• _Input records_:
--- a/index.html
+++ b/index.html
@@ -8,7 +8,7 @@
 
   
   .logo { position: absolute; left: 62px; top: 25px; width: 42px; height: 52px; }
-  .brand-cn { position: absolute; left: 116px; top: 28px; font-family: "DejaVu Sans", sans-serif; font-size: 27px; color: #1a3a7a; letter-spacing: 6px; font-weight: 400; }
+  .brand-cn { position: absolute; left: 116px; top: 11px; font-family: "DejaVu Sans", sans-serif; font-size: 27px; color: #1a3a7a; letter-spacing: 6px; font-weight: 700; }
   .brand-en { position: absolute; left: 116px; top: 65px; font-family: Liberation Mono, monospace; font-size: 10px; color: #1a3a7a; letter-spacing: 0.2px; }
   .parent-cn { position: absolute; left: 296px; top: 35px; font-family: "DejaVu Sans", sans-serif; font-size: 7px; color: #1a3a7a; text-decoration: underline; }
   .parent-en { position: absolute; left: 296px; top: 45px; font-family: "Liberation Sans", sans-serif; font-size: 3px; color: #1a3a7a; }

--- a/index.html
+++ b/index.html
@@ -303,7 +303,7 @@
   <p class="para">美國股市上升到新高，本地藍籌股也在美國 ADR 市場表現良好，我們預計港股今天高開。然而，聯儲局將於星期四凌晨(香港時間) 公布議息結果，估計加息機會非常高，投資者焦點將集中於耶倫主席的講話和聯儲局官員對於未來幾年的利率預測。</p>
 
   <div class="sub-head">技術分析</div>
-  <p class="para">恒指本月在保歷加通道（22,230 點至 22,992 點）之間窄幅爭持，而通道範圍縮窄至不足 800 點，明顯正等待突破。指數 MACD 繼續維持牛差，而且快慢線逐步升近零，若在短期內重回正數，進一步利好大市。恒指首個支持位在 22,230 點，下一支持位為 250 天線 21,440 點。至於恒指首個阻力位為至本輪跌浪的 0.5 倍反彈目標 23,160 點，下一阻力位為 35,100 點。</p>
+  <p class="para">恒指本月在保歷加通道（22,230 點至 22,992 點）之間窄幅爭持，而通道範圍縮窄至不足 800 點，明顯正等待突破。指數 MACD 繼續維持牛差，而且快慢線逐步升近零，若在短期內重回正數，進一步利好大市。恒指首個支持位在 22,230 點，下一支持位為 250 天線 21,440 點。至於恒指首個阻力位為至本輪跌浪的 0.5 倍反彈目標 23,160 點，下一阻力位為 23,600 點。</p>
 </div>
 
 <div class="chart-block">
* * *
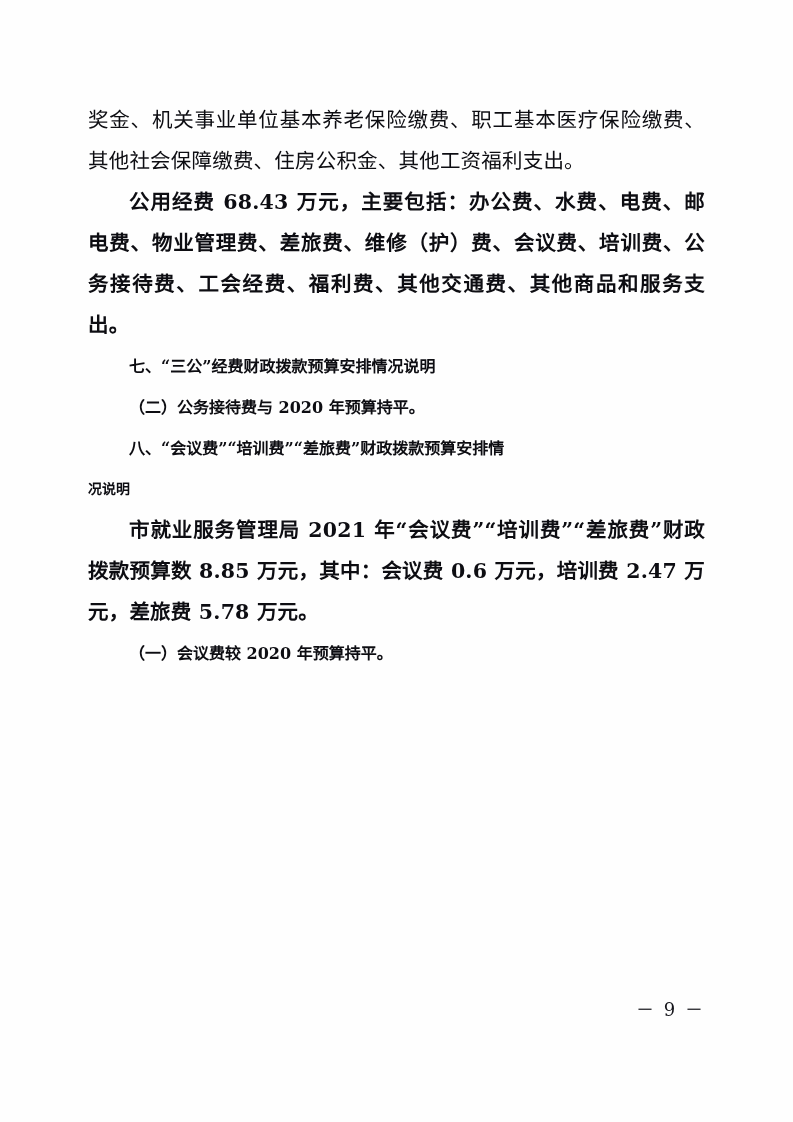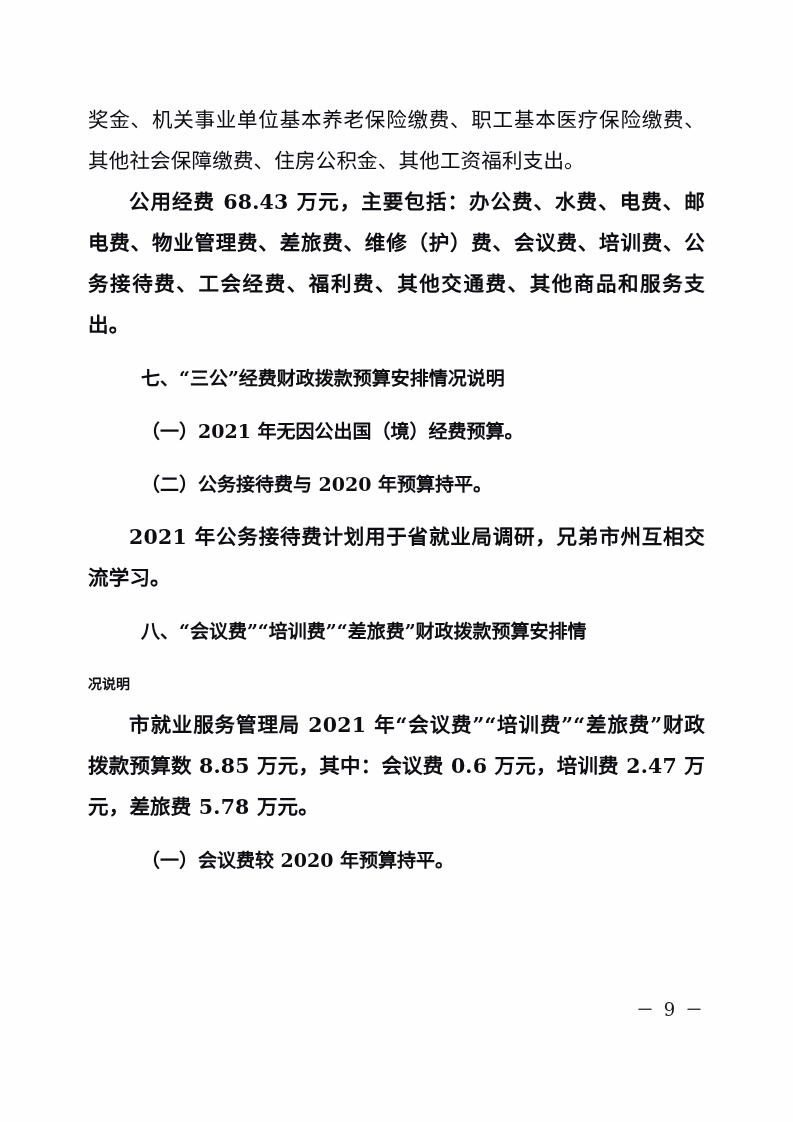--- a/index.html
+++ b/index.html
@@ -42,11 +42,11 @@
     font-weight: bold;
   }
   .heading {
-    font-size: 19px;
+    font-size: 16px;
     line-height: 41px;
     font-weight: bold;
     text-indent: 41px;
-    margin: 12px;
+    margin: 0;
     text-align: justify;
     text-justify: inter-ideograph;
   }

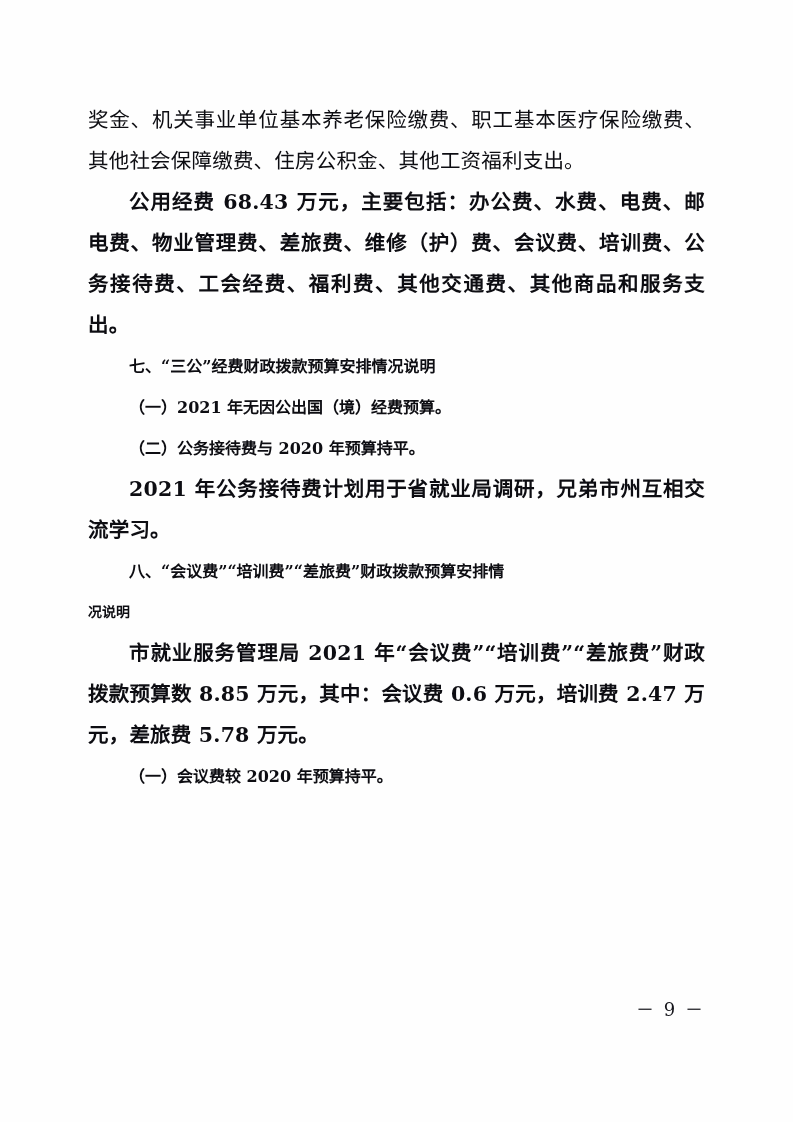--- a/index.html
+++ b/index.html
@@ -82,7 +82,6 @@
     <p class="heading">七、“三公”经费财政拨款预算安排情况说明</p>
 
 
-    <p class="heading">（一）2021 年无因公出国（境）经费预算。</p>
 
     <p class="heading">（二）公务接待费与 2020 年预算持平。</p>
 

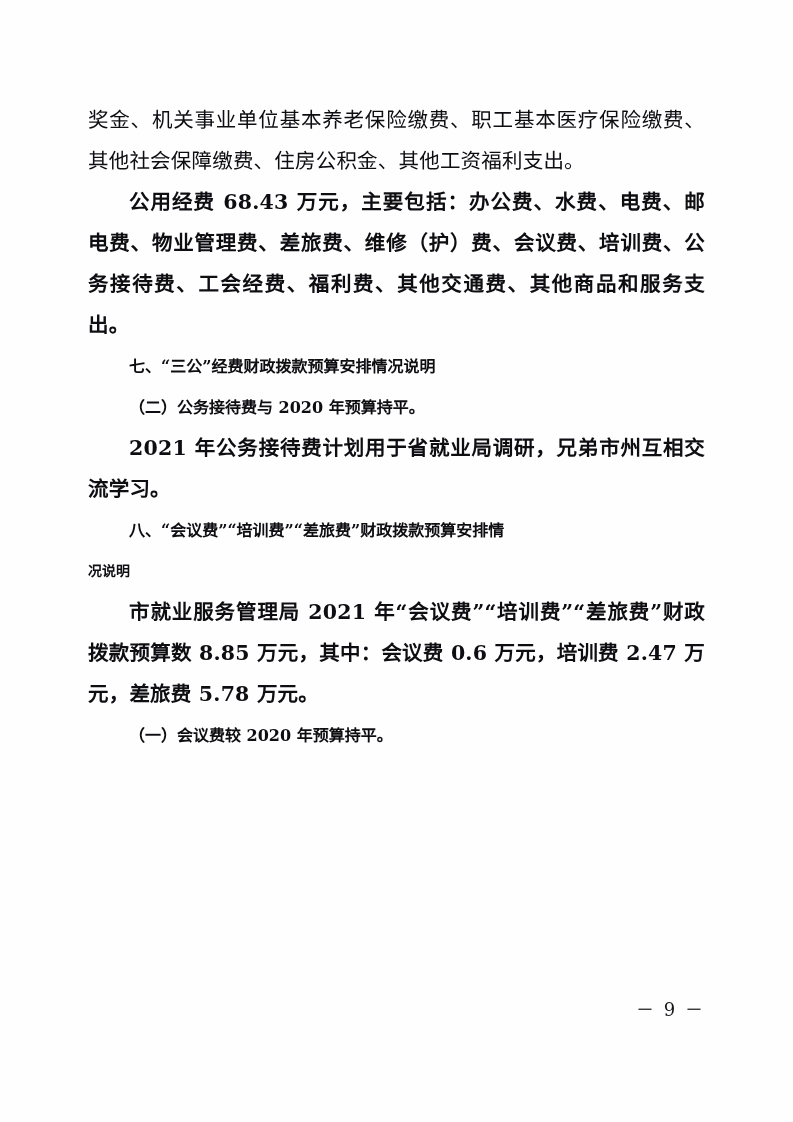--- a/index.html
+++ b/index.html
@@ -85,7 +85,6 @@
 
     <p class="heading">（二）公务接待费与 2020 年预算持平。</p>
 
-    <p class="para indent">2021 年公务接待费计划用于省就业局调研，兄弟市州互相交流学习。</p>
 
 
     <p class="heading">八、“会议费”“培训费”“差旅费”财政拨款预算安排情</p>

• _Exercise aim_:
The response must contain each line above that holds the string "spacing".

• _Response box_:
-  .brand-cn { position: absolute; left: 116px; top: 28px; font-family: "DejaVu Sans", sans-serif; font-size: 27px; color: #1a3a7a; letter-spacing: 6px; font-weight: 400; }
+  .brand-cn { position: absolute; left: 116px; top: 11px; font-family: "DejaVu Sans", sans-serif; font-size: 27px; color: #1a3a7a; letter-spacing: 6px; font-weight: 700; }
   .brand-en { position: absolute; left: 116px; top: 65px; font-family: Liberation Mono, monospace; font-size: 10px; color: #1a3a7a; letter-spacing: 0.2px; }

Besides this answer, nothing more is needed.